> _Records excerpted from a collection_:
******************************

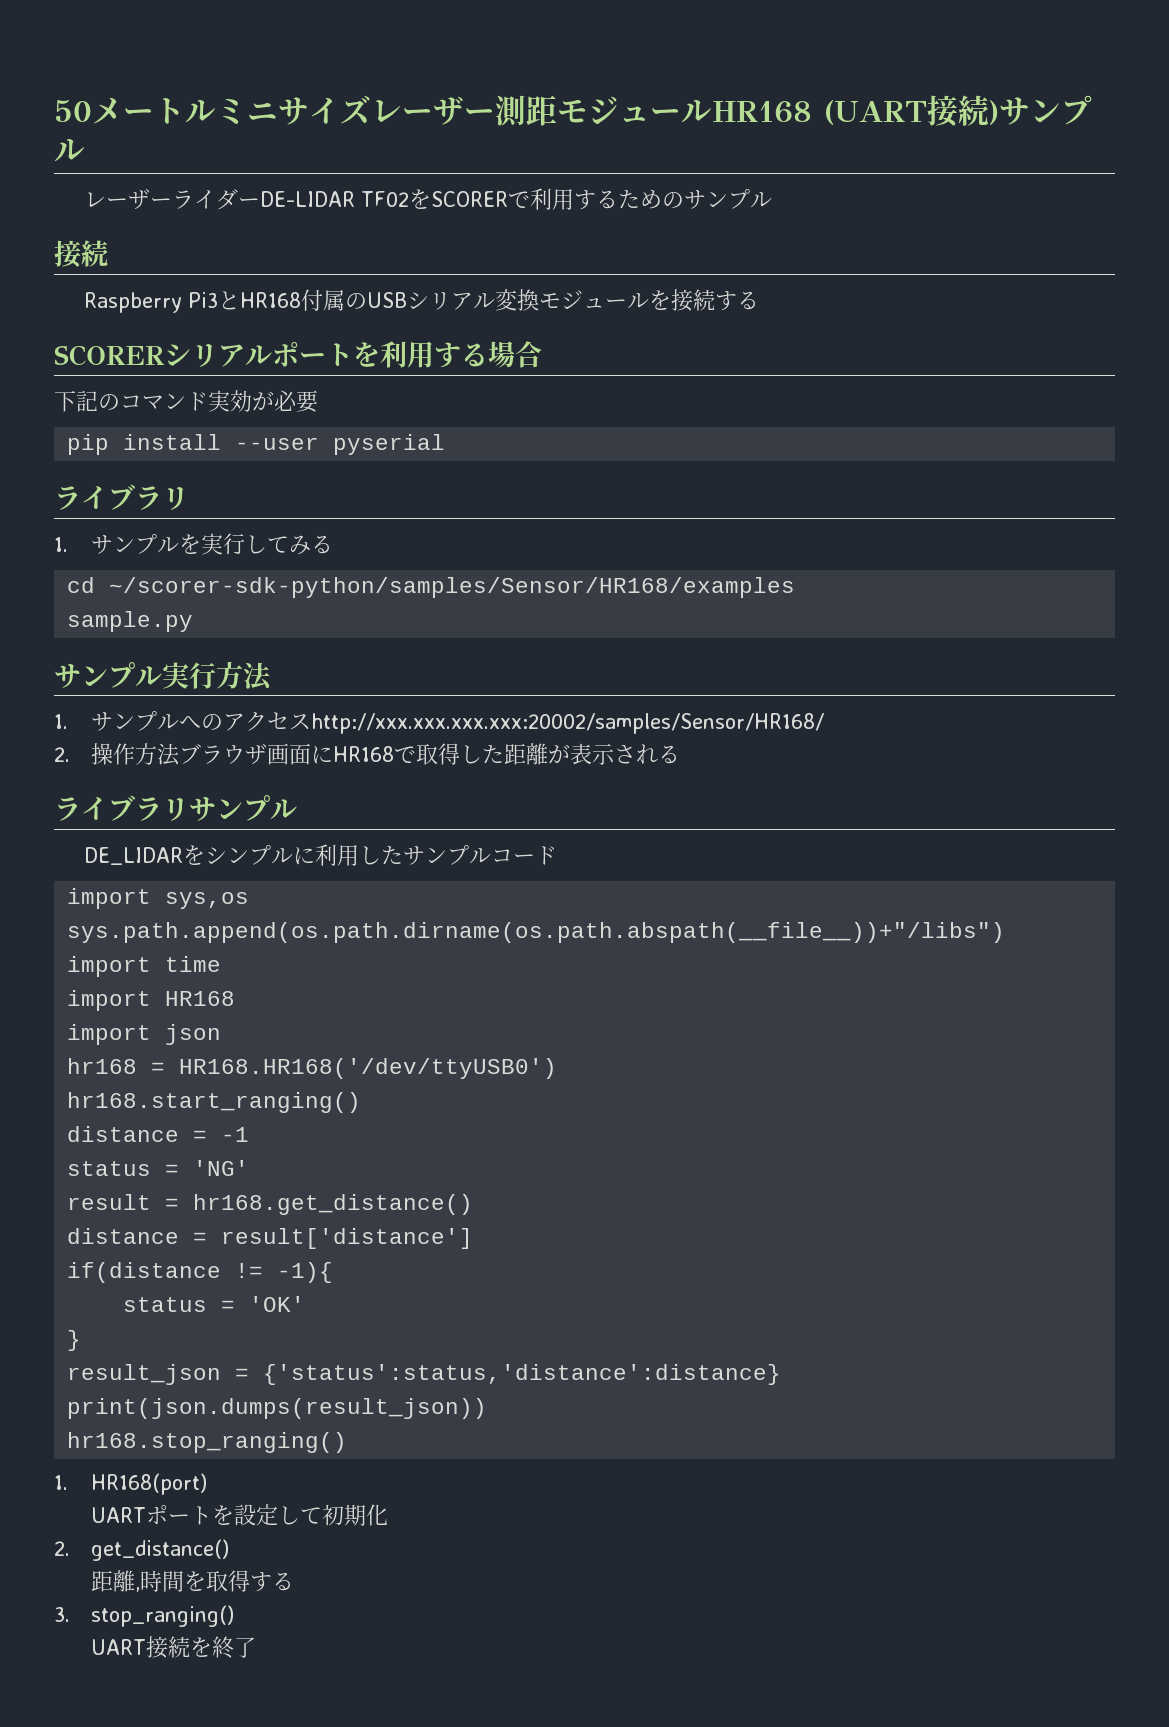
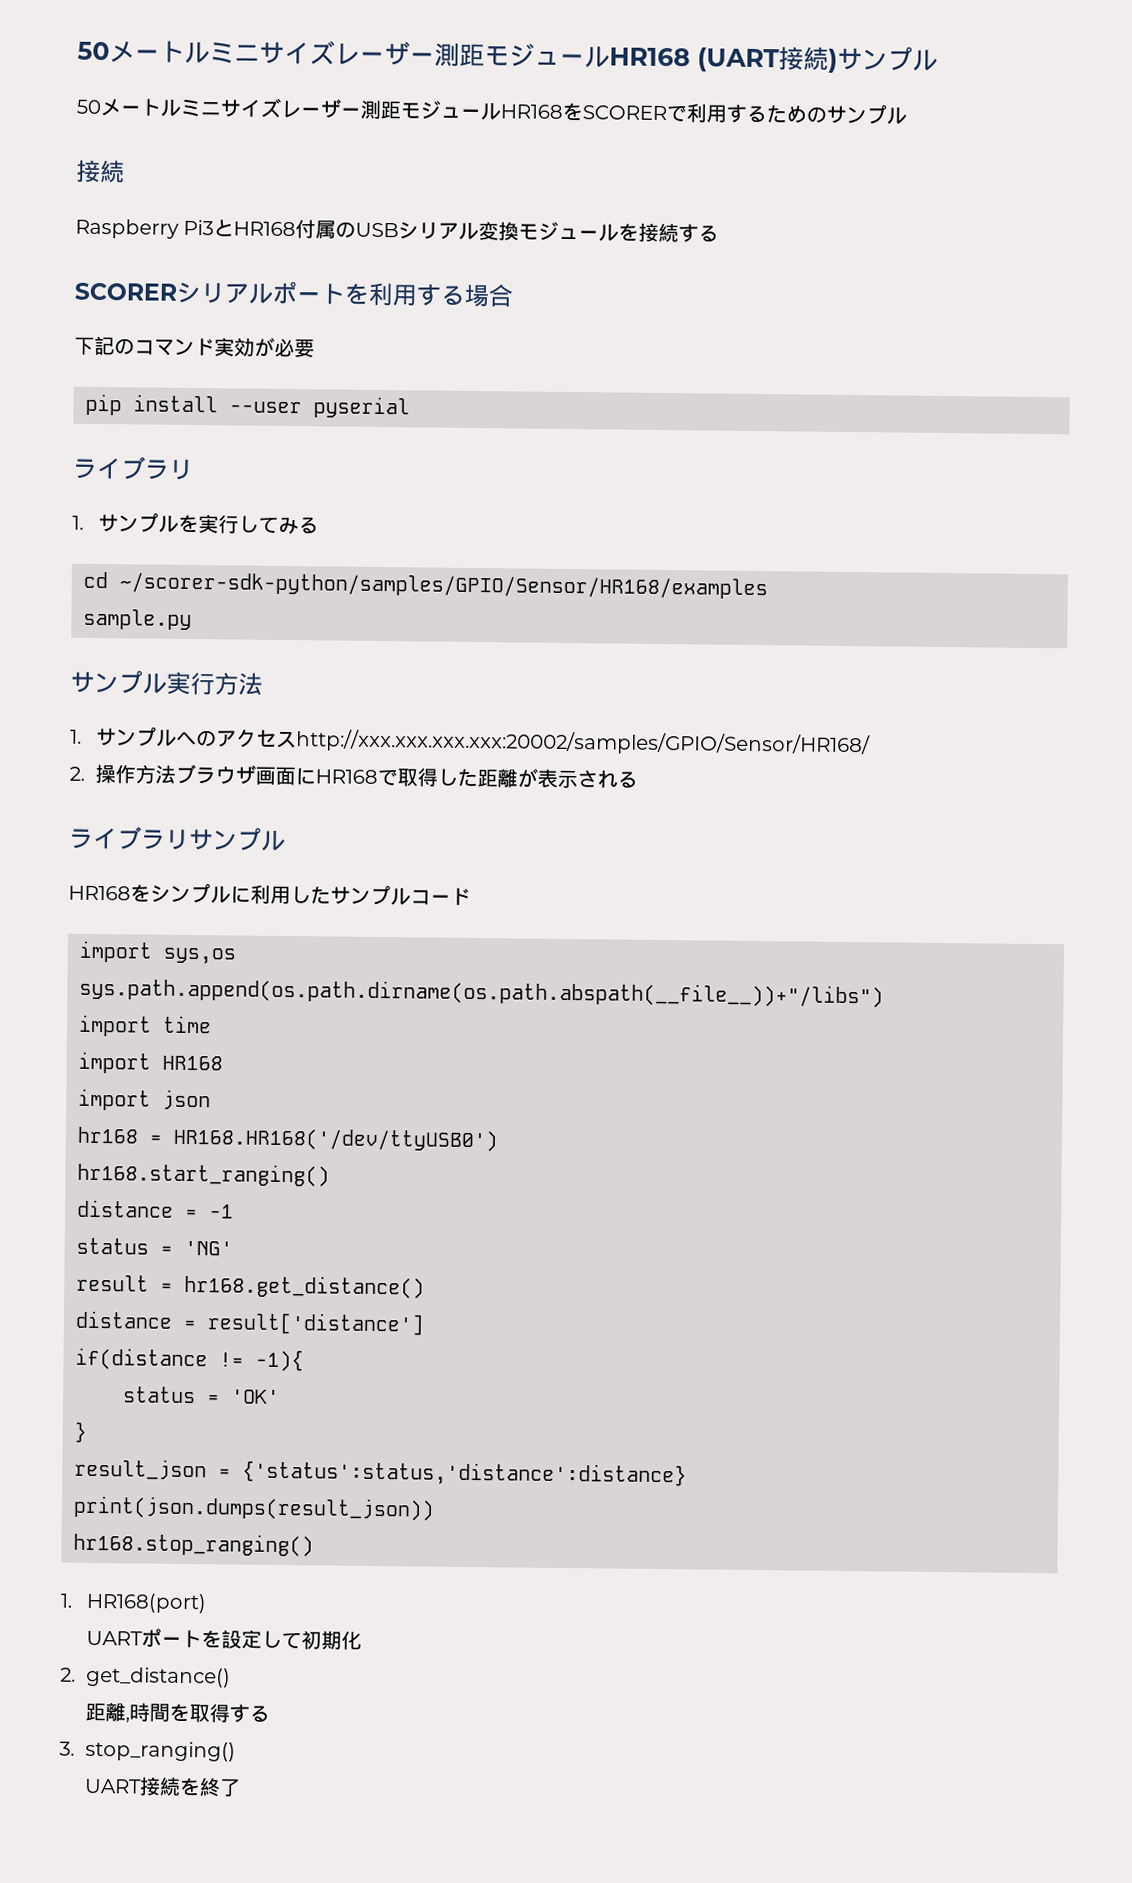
[84,188,410,210] レーザーライダーDE-LIDAR TF02 -> [76,97,563,121] 50メートルミニサイズレーザー測距モジュールHR168
[109,577,796,598] ~/scorer-sdk-python/samples/Sensor/HR168/examples -> [119,572,768,600] ~/scorer-sdk-python/samples/GPIO/Sensor/HR168/examples
[311,713,825,734] http://xxx.xxx.xxx.xxx:20002/samples/Sensor/HR168/ -> [295,729,871,757] http://xxx.xxx.xxx.xxx:20002/samples/GPIO/Sensor/HR168/
[84,847,184,865] DE_LIDAR -> [68,885,131,901] HR168

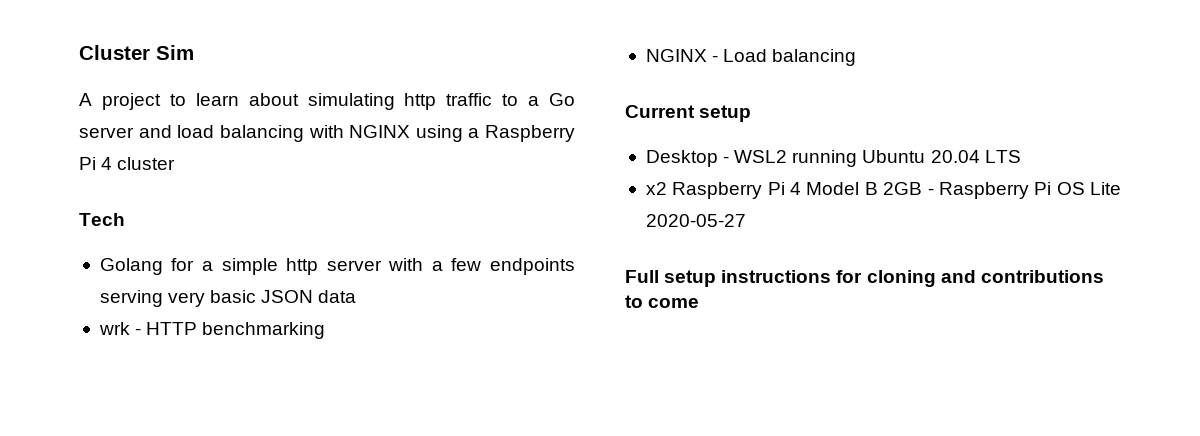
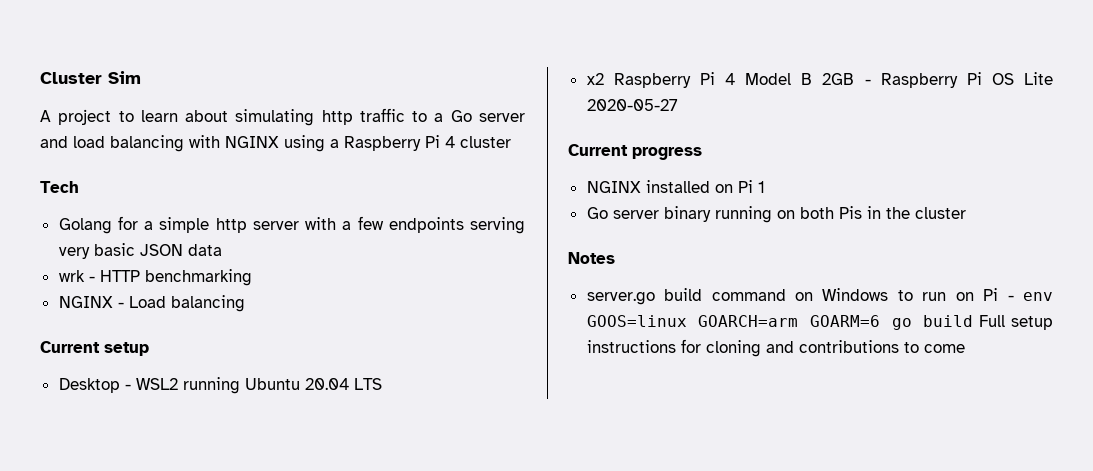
(746, 220) none -> [568,144,702,160] [586,180,765,193] [586,206,966,223] [568,252,615,264] [586,288,1053,305] [586,315,974,330] Current progress // NGINX installed on Pi 1 // Go server binary running on both Pis in the cluster // Notes // server.go build command on Windows to run on Pi - env GOOS=linux GOARCH=arm GOARM=6 go build

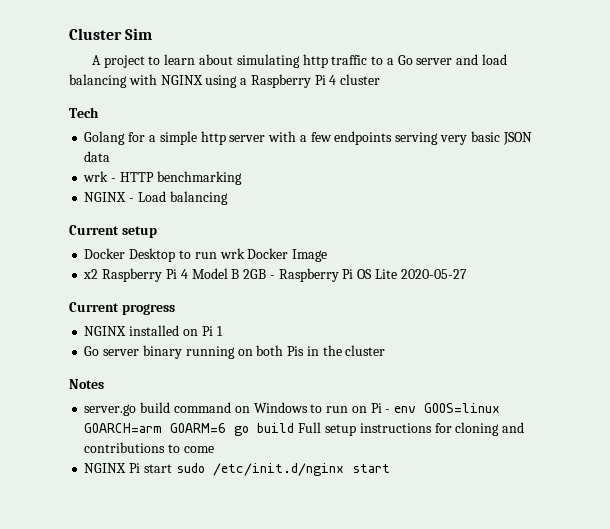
[58,377,382,394] Desktop - WSL2 running Ubuntu 20.04 LTS -> [84,248,328,262] Docker Desktop to run wrk Docker Image
(965, 348) none -> [84,463,390,476] // NGINX Pi start sudo /etc/init.d/nginx start

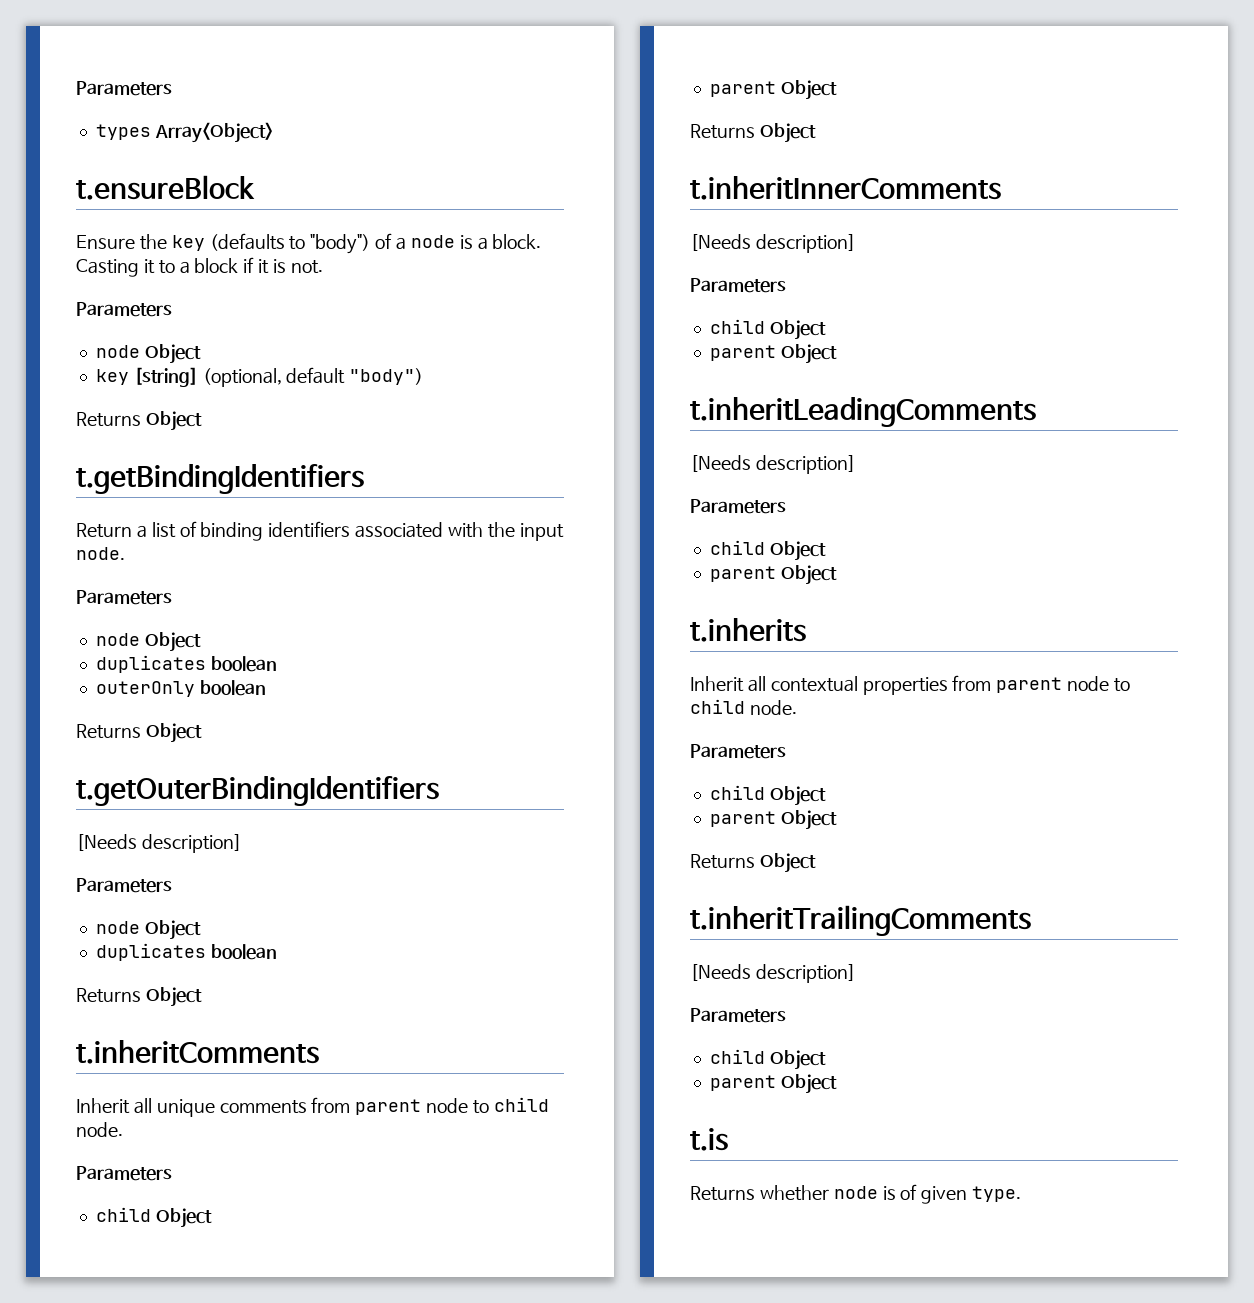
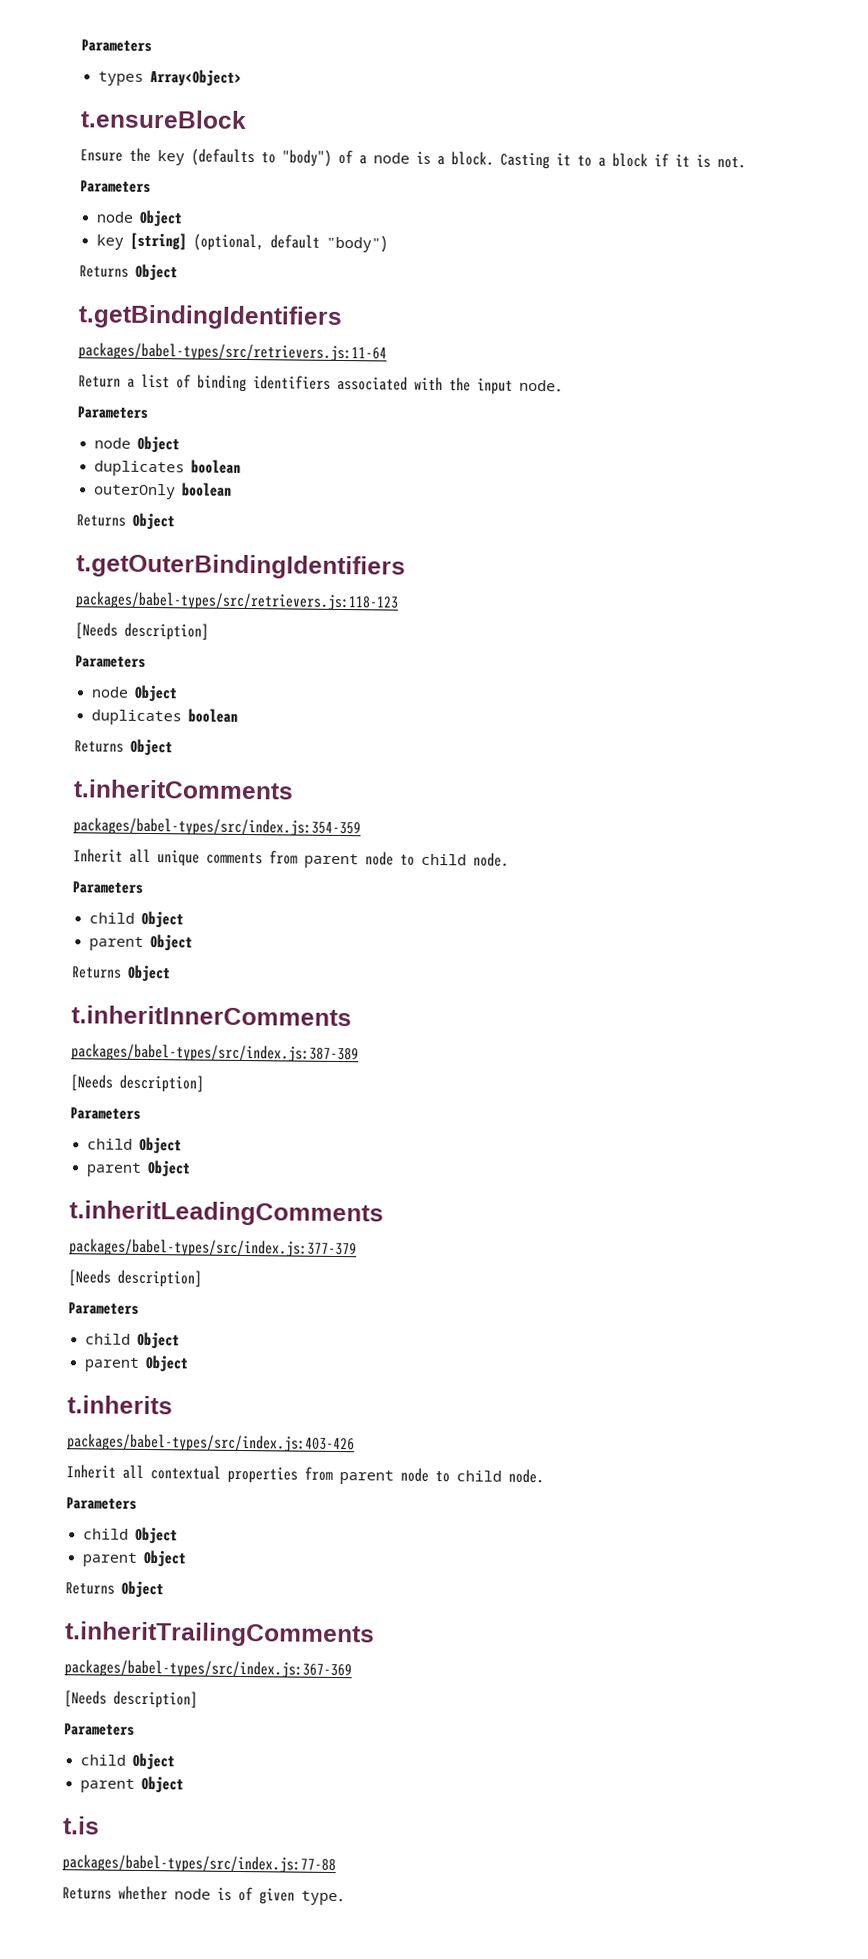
(364, 479) none -> [78,342,387,363] // packages/babel-types/src/retrievers.js:11-64
(439, 791) none -> [75,591,399,612] // packages/babel-types/src/retrievers.js:118-123
(319, 1052) none -> [73,817,361,838] // packages/babel-types/src/index.js:354-359
(1001, 188) none -> [71,1043,359,1064] // packages/babel-types/src/index.js:387-389
(1036, 412) none -> [69,1238,357,1259] // packages/babel-types/src/index.js:377-379
(806, 630) none -> [67,1433,355,1454] // packages/babel-types/src/index.js:403-426
(1031, 920) none -> [64,1659,352,1680] // packages/babel-types/src/index.js:367-369
(728, 1139) none -> [62,1854,336,1875] // packages/babel-types/src/index.js:77-88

******************************

> _Exercise brief_:
Wherever the word "Sensor" appears in the records above, copy that line.

> _Response box_:
[109,577,796,598] ~/scorer-sdk-python/samples/Sensor/HR168/examples -> [119,572,768,600] ~/scorer-sdk-python/samples/GPIO/Sensor/HR168/examples
[311,713,825,734] http://xxx.xxx.xxx.xxx:20002/samples/Sensor/HR168/ -> [295,729,871,757] http://xxx.xxx.xxx.xxx:20002/samples/GPIO/Sensor/HR168/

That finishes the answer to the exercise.